I have configured a remote access IPSec VPN with UDP encapsulation enabled which passes through a broadband router which in turn has IPSEC Passthrough enabled.
The remote access tunnel works fine with the IPSEC Passthrough enabled. However, if the Passthrough option is disabled the tunnel is not established. No ACLs have been configured on the broadband router.

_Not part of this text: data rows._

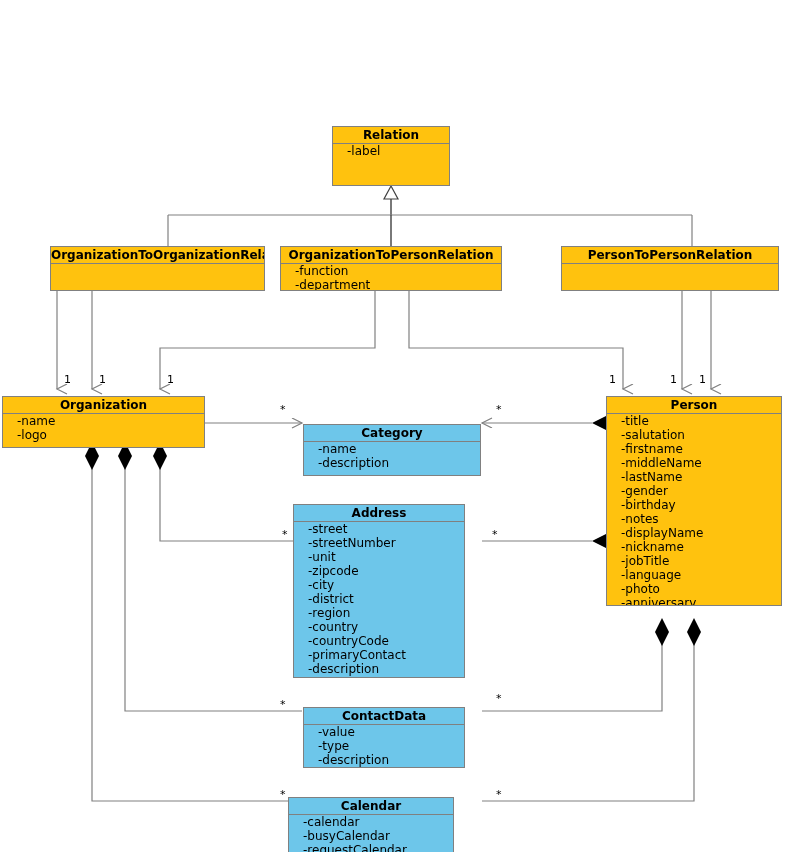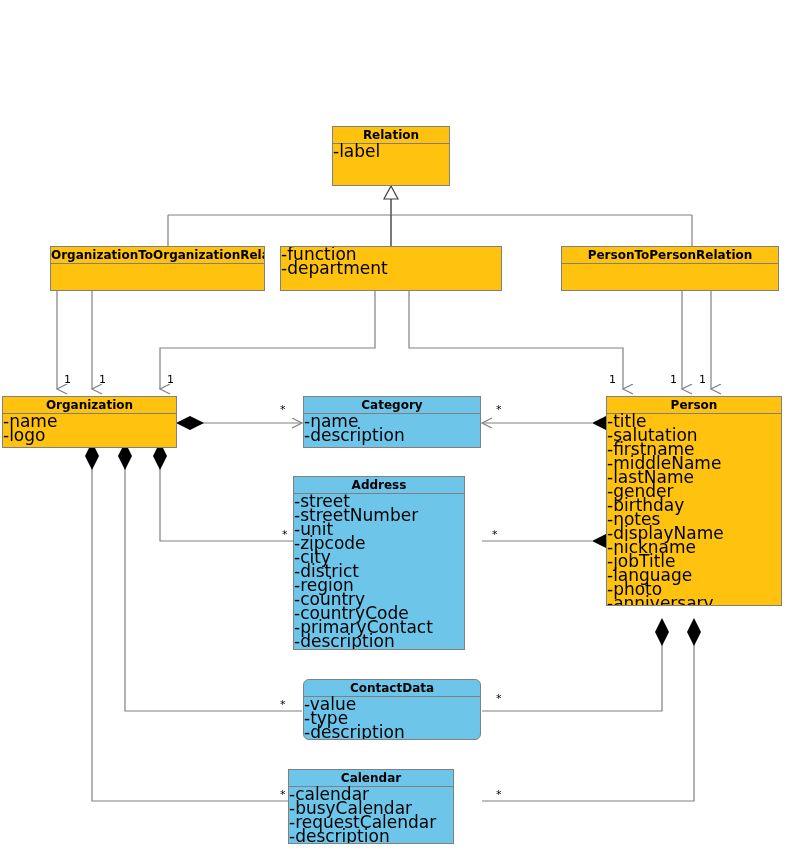"-label" .node .attrs div { font-size: 17px -> 12px; padding-left: 0 -> 14px }
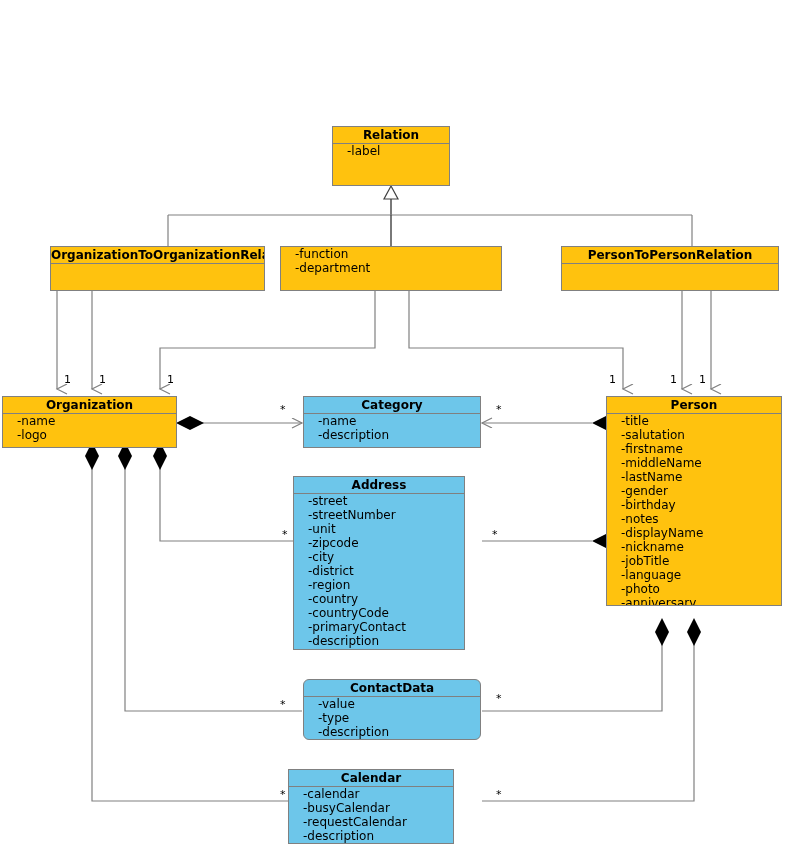"OrganizationToPersonRelation" div.title { html: none -> <div>OrganizationToPersonRelation</div> }
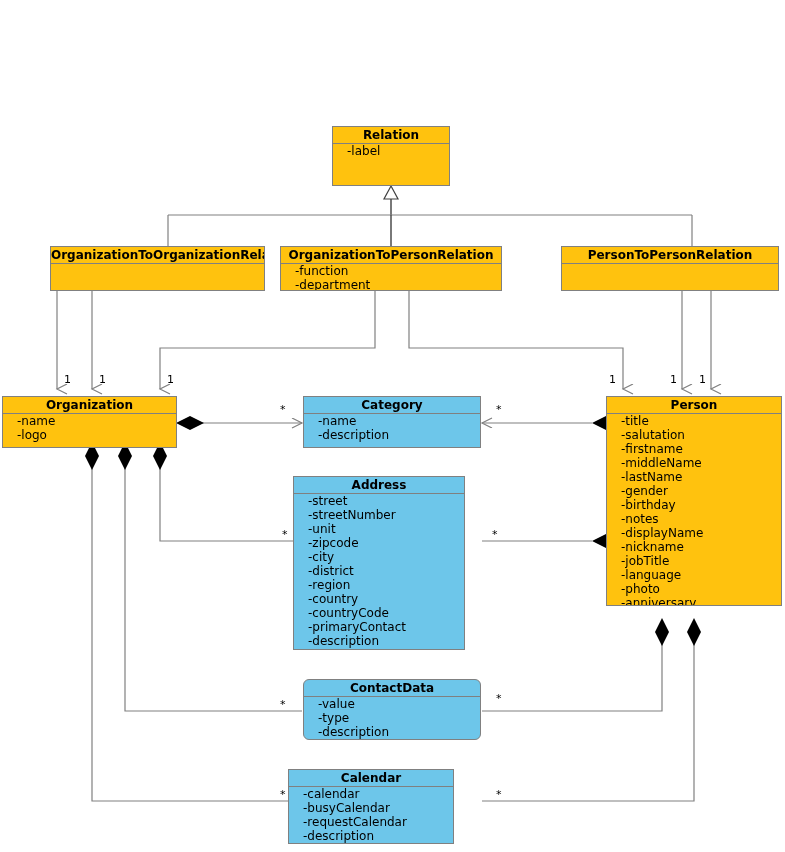"Organization" div.node { width: 175px -> 203px }
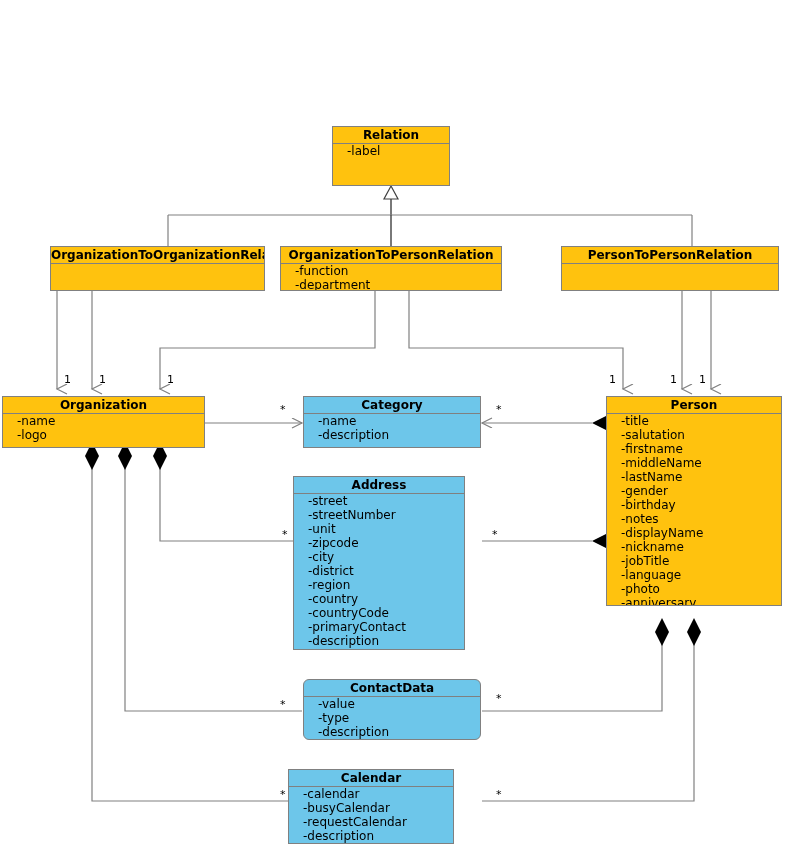"Category" .node.blue { margin-top: none -> 28px }
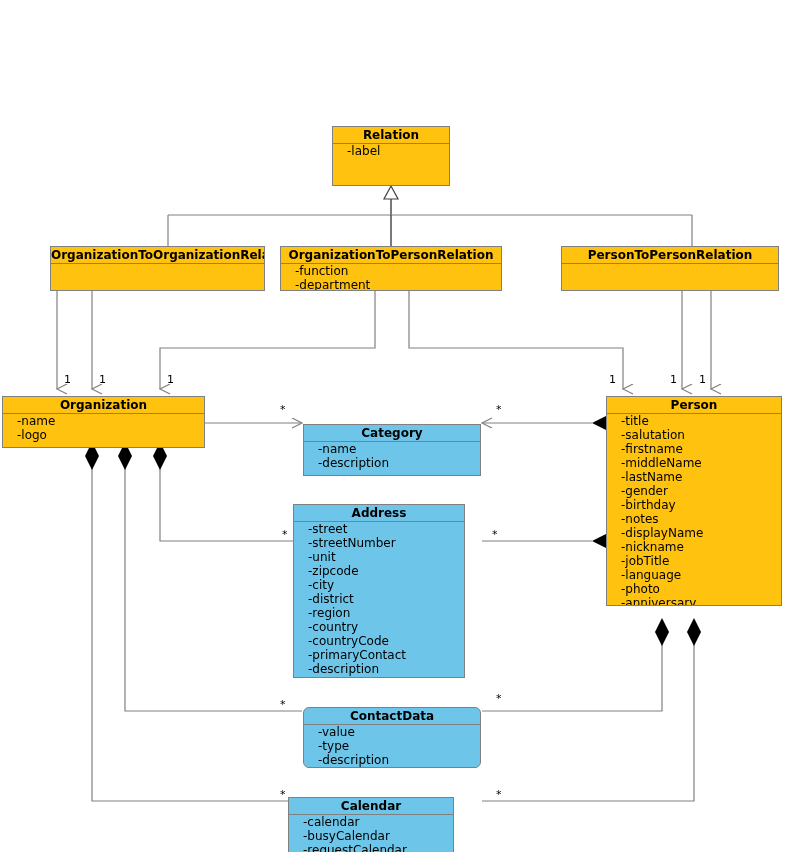"ContactData" div.node { border-radius: 6px -> none; width: 178px -> 162px }
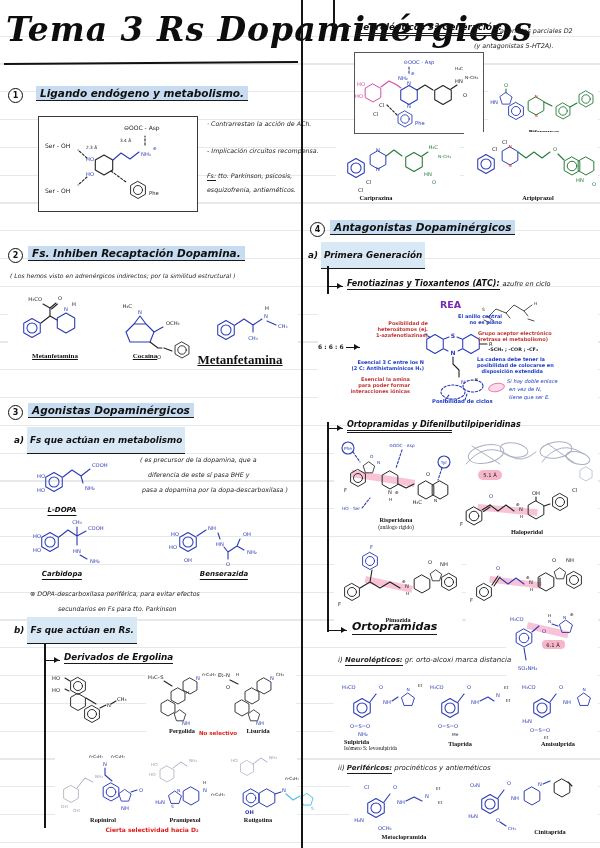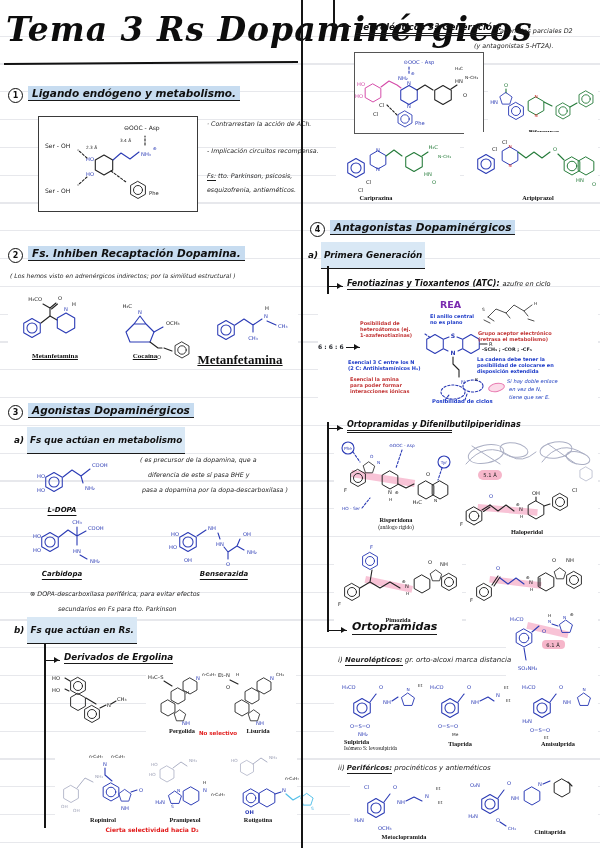"Ligando endógeno y metabolismo." div.hd { left: 28px -> 36px }
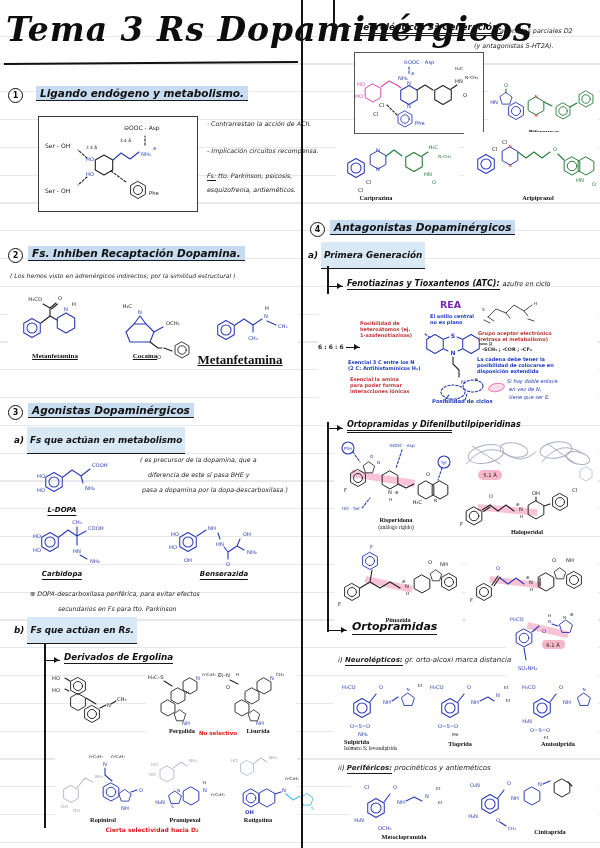"REA" .ann { text-align: left -> right }
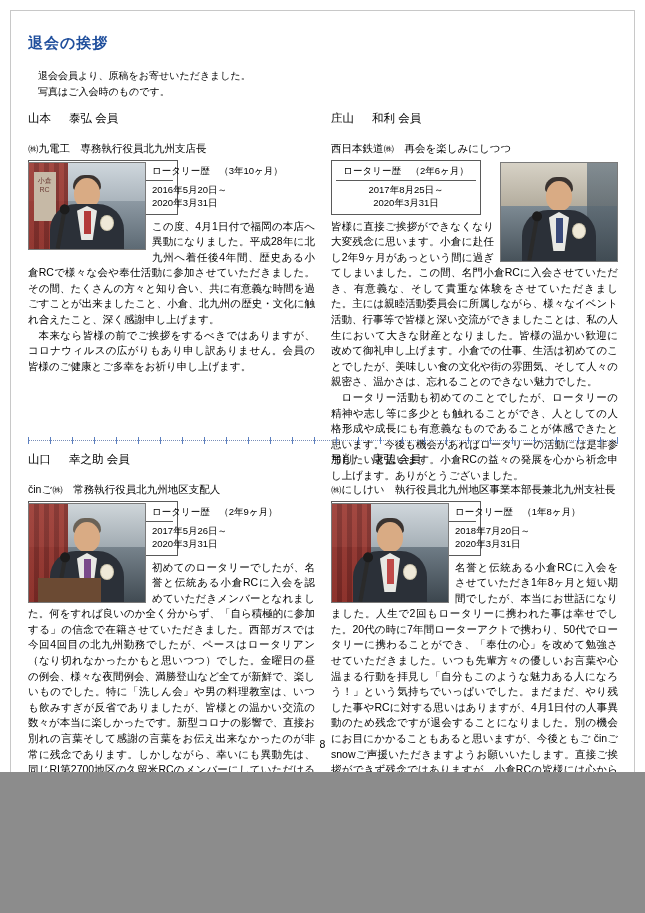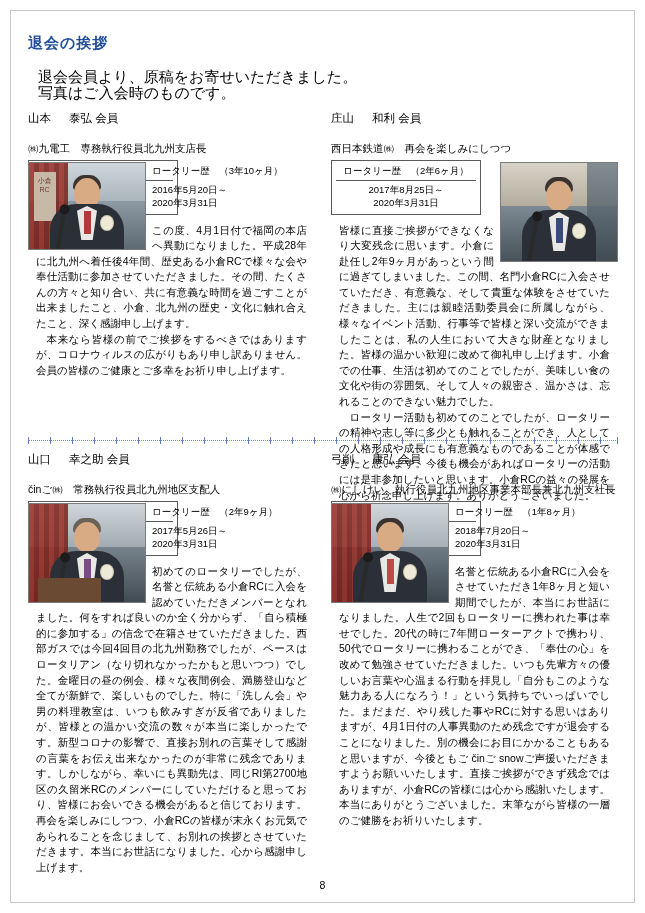"退会の挨拶" .page { height: 913px -> 772px }
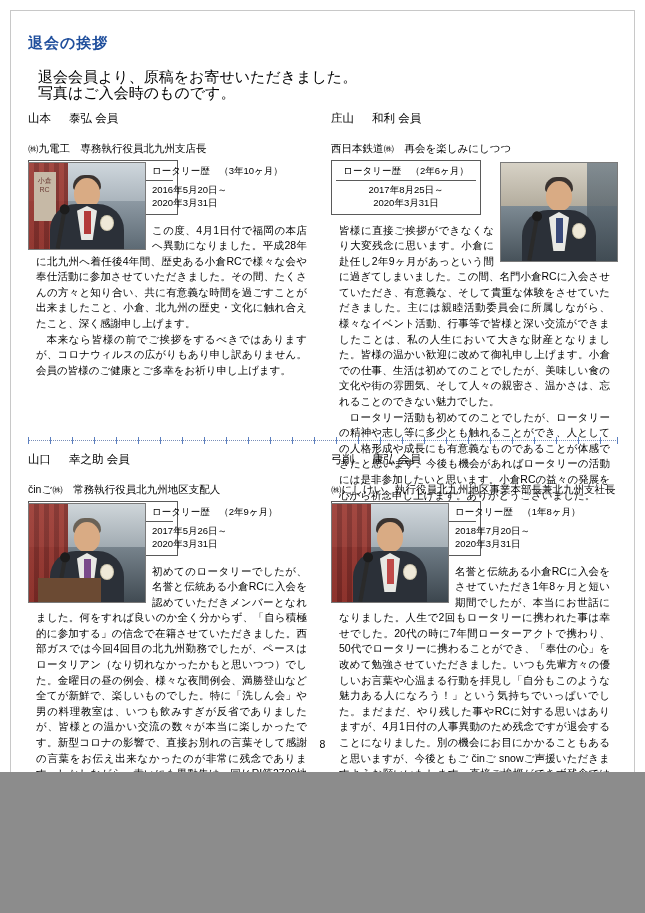"退会会員より、原稿をお寄せいただきました。" .intro { font-family: none -> Liberation Mono, monospace; font-size: 15px -> 10px }
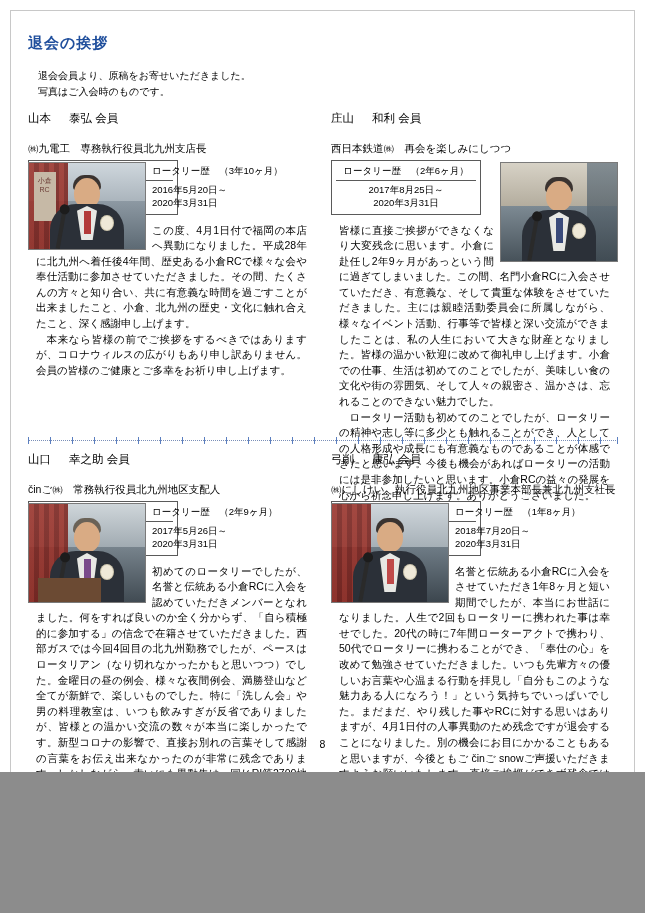"この度、4月1日付で福岡の本店へ異動になりました。平成28年に北九州へ着任後4年" .body-text { margin: 8px -> 0 }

What is the IPSEC Passthrough doing to allow the IPSEC packets to get through? I configured a second IPSEC VPN but without UDP encapsulation but enabled IPSEC Passthrough on the router which allowed phase one to be established but not phase two. I can understand this since it cannot NAT the encrypted phase two packets. But how are the encrypted phase one packets traversing the NAT device?
Software/Hardware used:
Software/Hardware used:
ASKED:
April 9, 2009 3:43 PM
UPDATED:
April 19, 2013 8:09 PM
Answer Wiki:
From the description, I suspect that the router is capable of terminating a VPN itself, so by default it will intercept any VPN packets and process them. The passthrough option allows these packets to be passed through as they are ignored by the router and processed like any other packet destined for a host on the 'inside'.
Your second question is not so obvious. Phase 1 is UDP (IP protocol 17, port 500), the Phase 2 uses ESP (IP Protocol 50) so I suspect that UDP was permitted, but not ESP ? Does the config permit UDP and TCP but not other IP protocols ? Without seeing the config, and knowing the specific device it is a little difficult to diagnose further.
To see all answers submitted to the Answer Wiki: View Answer History.
ISAKMP Phase 2 is also UDP:500. What are you calling phase 1 and how do you know it completed?